Selbst wenn man hier das Vorliegen einer planwidrigen Regelungslücke bejahen wolle, so fehlt es - aus Sicht des OLG Bremen - doch jedenfalls an einer vergleichbaren Interessenlage.

Dies gelte zum einen insoweit, als die Bestellung einer Finanzierungsgrundschuld - und mithin die dauerhafte Belastung eines Grundstücks mit einem Fremdrecht - nicht mit der Übertragung eines Rechtes gleichgesetzt werden kann. Etwas anderes folge auch nicht aus den Erwägungen, die der Bundesgerichtshof im Zusammenhang mit der Bewilligung und Eintragung einer Auflassungsvormerkung zu §§ 39, 40 GBO angestellt hat (BGH, Beschluss vom 05. Juli 2018 - V ZB 10/18). Anders als die Auflassungsvormerkung sei das Grundpfandrecht nicht akzessorisch und in seinem rechtlichen Bestand unabhängig vom Übertragungsanspruch des Erwerbers. Eine Grundschuld würde daher - auch im Falle des Scheiterns der beabsichtigten Grundstücksübertragung - im Grundbuch eingetragen bleiben, ohne dass die Berechtigung des Bewilligenden aus dem Grundbuch ersichtlich wäre. Insoweit unterscheide sich die Finanzierungsvollmacht jedoch von der Eigentumsvormerkung, die bei Scheitern der Übertragung als unrichtig zu löschen wäre. Dass die Finanzierungsgrundschuld wirtschaftlich der Übertragung eines Grundstücks dient und sie im sachlichen Zusammenhang mit dieser im Grundbuch eingetragen wird, rechtfertige insoweit - auch unter Wertungsgesichtspunkten - keine rechtliche Gleichstellung mit dieser und mithin auch keine analoge Anwendung der Norm (so bereits OLG Oldenburg, Beschluss vom 23. März 2021 - 12 W 38/21 -, Rn. 12; Weber, DNotZ 2018, 884, 897; Dressler-Berlin, FGPrax 2021, 153, 155; ders., FGPrax 2020, 10, 13; Kramer, FGPrax 2019, 13, 15; zustimmend in diesem Punkt auch OLG Stuttgart, Beschluss vom 17. Oktober 2018 - 8 W 311/18 -, Rn. 14; KG Berlin, Beschluss vom 22.10.2020 - 1 W 1357/20 -, Rn. 8).

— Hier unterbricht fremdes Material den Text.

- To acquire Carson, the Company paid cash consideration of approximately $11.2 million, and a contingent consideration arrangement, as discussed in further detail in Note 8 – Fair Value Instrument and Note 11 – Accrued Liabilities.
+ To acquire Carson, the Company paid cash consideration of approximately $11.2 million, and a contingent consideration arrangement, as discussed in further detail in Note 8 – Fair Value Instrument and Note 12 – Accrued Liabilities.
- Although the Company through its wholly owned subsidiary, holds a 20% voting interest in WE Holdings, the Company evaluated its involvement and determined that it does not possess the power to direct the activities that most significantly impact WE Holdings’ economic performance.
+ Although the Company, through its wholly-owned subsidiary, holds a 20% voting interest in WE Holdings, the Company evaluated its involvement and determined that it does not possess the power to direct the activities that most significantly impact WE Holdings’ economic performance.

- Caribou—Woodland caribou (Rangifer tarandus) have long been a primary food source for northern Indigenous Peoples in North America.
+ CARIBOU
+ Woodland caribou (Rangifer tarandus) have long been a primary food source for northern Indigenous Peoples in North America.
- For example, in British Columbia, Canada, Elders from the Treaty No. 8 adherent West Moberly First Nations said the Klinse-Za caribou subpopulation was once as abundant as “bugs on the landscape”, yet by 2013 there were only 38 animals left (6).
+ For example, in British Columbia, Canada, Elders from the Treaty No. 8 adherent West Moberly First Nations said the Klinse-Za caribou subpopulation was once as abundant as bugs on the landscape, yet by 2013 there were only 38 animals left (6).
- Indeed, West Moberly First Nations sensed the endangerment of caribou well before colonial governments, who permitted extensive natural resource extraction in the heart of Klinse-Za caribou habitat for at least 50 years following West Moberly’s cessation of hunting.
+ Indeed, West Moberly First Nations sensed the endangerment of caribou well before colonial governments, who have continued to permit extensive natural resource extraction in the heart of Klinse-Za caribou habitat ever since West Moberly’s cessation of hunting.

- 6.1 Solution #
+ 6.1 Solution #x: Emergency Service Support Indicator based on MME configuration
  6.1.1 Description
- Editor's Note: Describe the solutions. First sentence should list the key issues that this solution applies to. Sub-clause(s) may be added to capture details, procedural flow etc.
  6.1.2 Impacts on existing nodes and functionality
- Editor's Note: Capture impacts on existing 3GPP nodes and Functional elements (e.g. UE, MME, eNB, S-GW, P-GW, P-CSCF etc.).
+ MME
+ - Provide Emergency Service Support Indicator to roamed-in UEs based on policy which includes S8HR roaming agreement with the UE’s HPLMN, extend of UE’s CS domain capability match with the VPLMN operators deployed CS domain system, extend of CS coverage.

Das Handeln eines transmortal Bevollmächtigten sei des Weiteren auch nicht mit dem eines Nachlasspflegers rechtskonstruktiv vergleichbar (so allerdings OLG Celle, Beschluss vom 16. August 2019 - 18 W 33/19 -, Rn. 20; OLG Köln, Beschluss vom 16. März 2018 - I-2 Wx 123/18 -, Rn. 27; KG Berlin, Beschluss vom 22.10.2020 - 1 W 1357/20 -, Rn. 9; OLG Stuttgart, Beschluss vom 17. Oktober 2018 - 8 W 311/18 -, Rn. 14, OLG Frankfurt, Beschluss vom 27.06.2017 - 20 W 179/17 -, Rn. 21; wie hier u.a.: Dressler-Berlin, FGPrax 2020, 10, 13; Weber, DNotZ 2018, 884, 896 f.; Kramer, FGPrax 2019, 13, 14). Der Grund dafür, dass § 40 Abs. 1 Alt. 2 GBO für Grundbucherklärungen von Nachlasspflegern eine Befreiung vom Voreintragungsgrundsatz anordnet, sei der Umstand, dass die Erben noch nicht feststehen (vgl. §§ 1960 f. BGB). Die Eintragung unbekannter Erben sei grundsätzlich jedoch nicht zulässig und komme nur in engen Ausnahmefällen in Betracht. Hierüber helfe § 40 Abs. 1 Alt. 2 GBO hinweg. Eine transmortale Vollmacht gelte hingegen auch und gerade im Verhältnis zu den bekannten Erben. Hinzu komme, dass es die Aufgabe des Nachlasspflegers sei, den Nachlass für den wirklichen Erben als treuhänderische Amtsperson zu sichern und zu erhalten. Auch insoweit sei die Ausgangslage aber eine gänzlich andere als bei einem transmortal Bevollmächtigten, den eine entsprechende Fürsorgepflicht gegenüber den Erben nicht treffe, und der daher auch eigene, den Interessen der Erben durchaus auch zuwiderlaufende Interessen verfolgen könne.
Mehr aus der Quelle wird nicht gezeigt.